--- WORK ITEM ---
Count up the lines holding "clients" in the material, then reply with only the number.

= = = = = = =

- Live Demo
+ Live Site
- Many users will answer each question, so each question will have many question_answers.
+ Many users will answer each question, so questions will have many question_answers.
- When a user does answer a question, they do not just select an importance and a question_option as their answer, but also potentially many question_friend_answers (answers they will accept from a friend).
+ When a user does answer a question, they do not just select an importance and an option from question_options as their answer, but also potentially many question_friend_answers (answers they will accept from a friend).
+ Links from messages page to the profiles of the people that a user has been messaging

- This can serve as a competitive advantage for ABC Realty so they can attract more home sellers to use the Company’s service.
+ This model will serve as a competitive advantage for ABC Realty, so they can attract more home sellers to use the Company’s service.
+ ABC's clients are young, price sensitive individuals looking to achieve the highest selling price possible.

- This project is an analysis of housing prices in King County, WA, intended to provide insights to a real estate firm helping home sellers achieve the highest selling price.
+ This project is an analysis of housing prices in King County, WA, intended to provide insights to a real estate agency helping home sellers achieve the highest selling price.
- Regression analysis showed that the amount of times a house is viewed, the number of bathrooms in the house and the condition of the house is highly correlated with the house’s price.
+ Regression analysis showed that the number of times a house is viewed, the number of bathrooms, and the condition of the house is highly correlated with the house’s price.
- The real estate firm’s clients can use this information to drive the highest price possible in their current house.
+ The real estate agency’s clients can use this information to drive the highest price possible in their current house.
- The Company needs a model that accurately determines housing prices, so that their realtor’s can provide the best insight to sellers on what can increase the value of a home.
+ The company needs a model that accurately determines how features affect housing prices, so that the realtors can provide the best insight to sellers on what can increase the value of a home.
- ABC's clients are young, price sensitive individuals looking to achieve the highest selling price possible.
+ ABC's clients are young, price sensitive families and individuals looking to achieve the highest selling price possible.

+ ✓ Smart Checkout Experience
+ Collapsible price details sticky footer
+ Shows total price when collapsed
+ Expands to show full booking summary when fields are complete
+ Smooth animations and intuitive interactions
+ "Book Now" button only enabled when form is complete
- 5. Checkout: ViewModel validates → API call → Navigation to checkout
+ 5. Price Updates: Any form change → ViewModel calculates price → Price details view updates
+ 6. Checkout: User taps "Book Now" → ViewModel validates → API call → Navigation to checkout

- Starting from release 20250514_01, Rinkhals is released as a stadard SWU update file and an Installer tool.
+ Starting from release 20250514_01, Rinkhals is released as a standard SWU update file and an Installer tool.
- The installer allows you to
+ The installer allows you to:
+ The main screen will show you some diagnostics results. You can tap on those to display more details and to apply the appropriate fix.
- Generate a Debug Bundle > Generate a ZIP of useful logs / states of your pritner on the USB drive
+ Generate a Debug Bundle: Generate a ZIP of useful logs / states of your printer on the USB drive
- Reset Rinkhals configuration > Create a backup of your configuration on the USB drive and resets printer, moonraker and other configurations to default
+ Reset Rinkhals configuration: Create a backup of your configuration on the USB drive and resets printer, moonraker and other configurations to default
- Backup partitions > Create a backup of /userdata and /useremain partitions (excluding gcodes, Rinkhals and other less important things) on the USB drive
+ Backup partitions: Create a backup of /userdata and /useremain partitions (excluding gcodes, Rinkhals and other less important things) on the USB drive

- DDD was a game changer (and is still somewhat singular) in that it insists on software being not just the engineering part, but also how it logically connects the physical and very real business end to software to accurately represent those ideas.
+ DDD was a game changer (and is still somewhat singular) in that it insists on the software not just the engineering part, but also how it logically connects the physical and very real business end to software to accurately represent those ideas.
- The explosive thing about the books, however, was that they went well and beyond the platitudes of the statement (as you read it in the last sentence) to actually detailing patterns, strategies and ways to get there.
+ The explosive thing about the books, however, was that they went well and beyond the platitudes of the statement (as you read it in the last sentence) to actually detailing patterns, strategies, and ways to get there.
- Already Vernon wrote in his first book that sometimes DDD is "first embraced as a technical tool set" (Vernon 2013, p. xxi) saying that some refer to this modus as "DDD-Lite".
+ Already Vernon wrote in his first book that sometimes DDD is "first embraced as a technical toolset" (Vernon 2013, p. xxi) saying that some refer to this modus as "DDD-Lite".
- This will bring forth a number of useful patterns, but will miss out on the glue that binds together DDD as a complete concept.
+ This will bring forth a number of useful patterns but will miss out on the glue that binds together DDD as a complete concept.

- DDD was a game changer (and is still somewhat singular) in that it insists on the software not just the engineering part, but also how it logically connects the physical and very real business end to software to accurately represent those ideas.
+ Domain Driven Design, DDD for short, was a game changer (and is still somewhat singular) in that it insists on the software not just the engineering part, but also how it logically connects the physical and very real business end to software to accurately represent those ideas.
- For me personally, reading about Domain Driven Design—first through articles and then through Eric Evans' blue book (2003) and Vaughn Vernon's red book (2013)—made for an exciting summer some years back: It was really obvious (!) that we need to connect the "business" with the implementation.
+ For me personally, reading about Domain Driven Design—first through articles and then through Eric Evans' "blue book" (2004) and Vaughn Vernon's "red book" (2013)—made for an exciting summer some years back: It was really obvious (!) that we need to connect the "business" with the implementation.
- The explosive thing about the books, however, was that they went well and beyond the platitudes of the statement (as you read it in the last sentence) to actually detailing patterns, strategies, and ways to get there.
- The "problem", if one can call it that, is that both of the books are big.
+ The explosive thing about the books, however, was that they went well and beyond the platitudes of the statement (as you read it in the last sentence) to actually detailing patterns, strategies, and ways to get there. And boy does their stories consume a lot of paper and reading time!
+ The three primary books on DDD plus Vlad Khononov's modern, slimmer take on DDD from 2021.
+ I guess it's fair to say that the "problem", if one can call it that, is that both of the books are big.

= = = = = = =

--- ANSWER SPACE ---
5